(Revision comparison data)

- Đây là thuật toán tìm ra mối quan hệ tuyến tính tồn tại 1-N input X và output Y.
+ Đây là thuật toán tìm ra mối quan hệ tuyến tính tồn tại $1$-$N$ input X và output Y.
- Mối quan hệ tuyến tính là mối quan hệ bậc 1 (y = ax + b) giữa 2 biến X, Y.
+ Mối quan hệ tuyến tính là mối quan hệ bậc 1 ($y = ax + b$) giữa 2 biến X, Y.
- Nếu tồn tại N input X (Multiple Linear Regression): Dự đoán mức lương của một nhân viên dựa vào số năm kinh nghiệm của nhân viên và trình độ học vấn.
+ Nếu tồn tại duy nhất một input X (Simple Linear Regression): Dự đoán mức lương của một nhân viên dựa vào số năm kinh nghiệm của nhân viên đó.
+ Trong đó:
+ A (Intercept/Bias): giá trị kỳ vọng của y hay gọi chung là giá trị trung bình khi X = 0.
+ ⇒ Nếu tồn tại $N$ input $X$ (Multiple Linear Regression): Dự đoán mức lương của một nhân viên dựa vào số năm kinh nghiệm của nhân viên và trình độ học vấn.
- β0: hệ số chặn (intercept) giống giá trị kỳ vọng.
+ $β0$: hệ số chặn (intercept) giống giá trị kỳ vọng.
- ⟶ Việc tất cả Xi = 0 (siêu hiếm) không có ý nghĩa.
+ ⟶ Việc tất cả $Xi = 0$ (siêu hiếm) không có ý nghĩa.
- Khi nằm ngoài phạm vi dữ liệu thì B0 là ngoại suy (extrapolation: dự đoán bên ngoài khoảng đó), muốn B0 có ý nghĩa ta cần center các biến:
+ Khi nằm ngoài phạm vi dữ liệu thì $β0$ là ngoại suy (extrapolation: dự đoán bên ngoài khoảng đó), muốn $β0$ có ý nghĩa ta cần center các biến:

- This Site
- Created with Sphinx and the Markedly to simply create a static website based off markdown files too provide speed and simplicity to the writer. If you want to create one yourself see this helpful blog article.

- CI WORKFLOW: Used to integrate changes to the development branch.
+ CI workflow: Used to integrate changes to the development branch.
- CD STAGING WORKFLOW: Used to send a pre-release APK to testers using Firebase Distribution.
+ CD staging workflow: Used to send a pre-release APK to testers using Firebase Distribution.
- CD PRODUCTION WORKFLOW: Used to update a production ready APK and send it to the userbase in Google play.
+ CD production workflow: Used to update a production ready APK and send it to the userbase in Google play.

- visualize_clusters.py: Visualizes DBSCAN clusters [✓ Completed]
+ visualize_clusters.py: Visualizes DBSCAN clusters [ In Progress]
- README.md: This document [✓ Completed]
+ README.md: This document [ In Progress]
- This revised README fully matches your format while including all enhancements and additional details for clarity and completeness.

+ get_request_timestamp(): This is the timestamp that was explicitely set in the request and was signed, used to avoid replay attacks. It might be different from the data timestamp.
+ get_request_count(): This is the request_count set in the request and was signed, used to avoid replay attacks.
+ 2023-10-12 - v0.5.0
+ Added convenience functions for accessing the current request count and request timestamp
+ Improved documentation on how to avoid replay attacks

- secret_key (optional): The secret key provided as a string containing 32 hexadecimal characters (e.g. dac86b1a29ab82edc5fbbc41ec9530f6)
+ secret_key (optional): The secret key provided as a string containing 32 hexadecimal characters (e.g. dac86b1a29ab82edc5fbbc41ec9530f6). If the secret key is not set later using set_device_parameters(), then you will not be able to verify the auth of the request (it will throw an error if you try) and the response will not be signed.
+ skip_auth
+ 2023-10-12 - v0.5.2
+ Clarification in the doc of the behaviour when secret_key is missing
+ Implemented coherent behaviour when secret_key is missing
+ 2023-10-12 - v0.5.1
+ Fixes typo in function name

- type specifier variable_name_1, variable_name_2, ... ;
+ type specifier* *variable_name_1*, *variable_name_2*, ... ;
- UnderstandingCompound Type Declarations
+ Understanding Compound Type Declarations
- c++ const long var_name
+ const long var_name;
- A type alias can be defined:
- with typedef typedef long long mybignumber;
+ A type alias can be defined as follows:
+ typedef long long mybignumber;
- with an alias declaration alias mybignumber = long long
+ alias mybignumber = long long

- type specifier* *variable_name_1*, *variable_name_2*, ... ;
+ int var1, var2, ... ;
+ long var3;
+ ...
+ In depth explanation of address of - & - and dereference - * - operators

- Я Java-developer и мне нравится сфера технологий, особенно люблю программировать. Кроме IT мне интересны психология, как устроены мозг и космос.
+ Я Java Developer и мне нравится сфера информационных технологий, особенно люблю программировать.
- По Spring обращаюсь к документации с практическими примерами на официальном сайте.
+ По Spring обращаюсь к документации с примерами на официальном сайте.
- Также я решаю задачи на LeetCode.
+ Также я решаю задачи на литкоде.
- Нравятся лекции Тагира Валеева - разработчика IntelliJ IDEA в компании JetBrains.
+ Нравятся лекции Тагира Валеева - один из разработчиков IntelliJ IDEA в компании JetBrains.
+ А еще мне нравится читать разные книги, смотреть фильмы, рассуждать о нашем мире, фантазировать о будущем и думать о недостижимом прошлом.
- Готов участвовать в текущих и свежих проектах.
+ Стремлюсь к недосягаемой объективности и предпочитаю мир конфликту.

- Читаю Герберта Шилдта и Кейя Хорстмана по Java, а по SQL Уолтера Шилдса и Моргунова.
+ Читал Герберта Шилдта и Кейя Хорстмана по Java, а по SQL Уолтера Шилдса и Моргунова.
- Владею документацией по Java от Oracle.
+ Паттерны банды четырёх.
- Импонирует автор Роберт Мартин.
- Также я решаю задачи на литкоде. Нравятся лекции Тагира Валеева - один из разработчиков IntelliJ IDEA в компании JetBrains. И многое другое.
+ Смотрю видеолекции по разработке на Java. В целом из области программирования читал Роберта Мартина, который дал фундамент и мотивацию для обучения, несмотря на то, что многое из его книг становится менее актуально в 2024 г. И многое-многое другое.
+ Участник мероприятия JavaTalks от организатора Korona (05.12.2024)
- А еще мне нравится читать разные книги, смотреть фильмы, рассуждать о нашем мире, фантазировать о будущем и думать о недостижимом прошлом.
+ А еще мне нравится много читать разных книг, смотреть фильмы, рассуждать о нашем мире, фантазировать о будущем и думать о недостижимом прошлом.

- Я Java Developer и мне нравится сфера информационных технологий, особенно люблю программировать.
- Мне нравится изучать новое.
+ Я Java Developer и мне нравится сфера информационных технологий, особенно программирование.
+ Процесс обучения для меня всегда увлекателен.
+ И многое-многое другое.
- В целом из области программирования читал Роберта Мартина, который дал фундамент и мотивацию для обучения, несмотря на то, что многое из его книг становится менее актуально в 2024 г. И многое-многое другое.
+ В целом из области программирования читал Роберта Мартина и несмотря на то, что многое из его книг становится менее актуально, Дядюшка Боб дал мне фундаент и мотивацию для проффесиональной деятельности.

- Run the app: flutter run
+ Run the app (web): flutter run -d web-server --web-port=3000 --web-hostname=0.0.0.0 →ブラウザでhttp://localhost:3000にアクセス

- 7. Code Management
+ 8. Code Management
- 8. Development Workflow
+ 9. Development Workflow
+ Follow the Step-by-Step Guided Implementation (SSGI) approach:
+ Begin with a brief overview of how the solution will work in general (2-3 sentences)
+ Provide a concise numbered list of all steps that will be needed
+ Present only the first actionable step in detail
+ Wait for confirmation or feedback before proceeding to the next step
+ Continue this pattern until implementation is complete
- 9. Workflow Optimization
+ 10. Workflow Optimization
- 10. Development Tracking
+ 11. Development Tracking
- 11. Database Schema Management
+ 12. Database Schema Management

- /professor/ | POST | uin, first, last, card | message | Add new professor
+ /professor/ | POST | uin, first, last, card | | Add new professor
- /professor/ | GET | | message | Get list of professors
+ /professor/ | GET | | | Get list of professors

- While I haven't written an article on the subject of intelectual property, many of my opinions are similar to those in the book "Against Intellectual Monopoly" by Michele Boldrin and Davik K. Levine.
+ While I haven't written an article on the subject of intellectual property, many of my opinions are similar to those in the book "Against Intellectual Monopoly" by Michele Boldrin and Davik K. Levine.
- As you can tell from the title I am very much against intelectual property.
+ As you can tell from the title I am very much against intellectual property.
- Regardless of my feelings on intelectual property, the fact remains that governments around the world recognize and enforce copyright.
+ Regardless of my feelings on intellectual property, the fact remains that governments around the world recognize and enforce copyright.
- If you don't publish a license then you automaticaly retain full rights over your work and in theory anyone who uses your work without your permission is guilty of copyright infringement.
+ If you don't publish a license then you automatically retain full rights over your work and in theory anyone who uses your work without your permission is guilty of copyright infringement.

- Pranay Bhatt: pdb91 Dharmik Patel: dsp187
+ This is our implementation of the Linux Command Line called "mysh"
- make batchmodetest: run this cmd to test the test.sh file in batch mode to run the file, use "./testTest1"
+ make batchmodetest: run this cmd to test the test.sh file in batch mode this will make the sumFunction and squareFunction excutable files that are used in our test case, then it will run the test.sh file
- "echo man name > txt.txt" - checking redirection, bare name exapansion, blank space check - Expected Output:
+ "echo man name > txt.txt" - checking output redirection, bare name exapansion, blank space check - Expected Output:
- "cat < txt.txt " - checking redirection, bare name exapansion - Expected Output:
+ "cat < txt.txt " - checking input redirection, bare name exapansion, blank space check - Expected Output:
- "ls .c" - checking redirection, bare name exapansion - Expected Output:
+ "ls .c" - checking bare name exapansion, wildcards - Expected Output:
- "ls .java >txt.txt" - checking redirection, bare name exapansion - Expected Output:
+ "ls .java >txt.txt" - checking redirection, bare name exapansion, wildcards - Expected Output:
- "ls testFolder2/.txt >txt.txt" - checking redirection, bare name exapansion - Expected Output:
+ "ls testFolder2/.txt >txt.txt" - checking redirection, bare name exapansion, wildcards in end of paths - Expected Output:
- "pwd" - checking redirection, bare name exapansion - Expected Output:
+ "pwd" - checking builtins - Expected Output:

## [ASSIGNMENT]
Set down, from the entries above, exactly the lines from the one with "liệu thì $β0$" up to and including the one with "2023-10-12 - v0.5.2", and no other lines.

## [TASK ANSWER]
+ Khi nằm ngoài phạm vi dữ liệu thì $β0$ là ngoại suy (extrapolation: dự đoán bên ngoài khoảng đó), muốn $β0$ có ý nghĩa ta cần center các biến:

- This Site
- Created with Sphinx and the Markedly to simply create a static website based off markdown files too provide speed and simplicity to the writer. If you want to create one yourself see this helpful blog article.

- CI WORKFLOW: Used to integrate changes to the development branch.
+ CI workflow: Used to integrate changes to the development branch.
- CD STAGING WORKFLOW: Used to send a pre-release APK to testers using Firebase Distribution.
+ CD staging workflow: Used to send a pre-release APK to testers using Firebase Distribution.
- CD PRODUCTION WORKFLOW: Used to update a production ready APK and send it to the userbase in Google play.
+ CD production workflow: Used to update a production ready APK and send it to the userbase in Google play.

- visualize_clusters.py: Visualizes DBSCAN clusters [✓ Completed]
+ visualize_clusters.py: Visualizes DBSCAN clusters [ In Progress]
- README.md: This document [✓ Completed]
+ README.md: This document [ In Progress]
- This revised README fully matches your format while including all enhancements and additional details for clarity and completeness.

+ get_request_timestamp(): This is the timestamp that was explicitely set in the request and was signed, used to avoid replay attacks. It might be different from the data timestamp.
+ get_request_count(): This is the request_count set in the request and was signed, used to avoid replay attacks.
+ 2023-10-12 - v0.5.0
+ Added convenience functions for accessing the current request count and request timestamp
+ Improved documentation on how to avoid replay attacks

- secret_key (optional): The secret key provided as a string containing 32 hexadecimal characters (e.g. dac86b1a29ab82edc5fbbc41ec9530f6)
+ secret_key (optional): The secret key provided as a string containing 32 hexadecimal characters (e.g. dac86b1a29ab82edc5fbbc41ec9530f6). If the secret key is not set later using set_device_parameters(), then you will not be able to verify the auth of the request (it will throw an error if you try) and the response will not be signed.
+ skip_auth
+ 2023-10-12 - v0.5.2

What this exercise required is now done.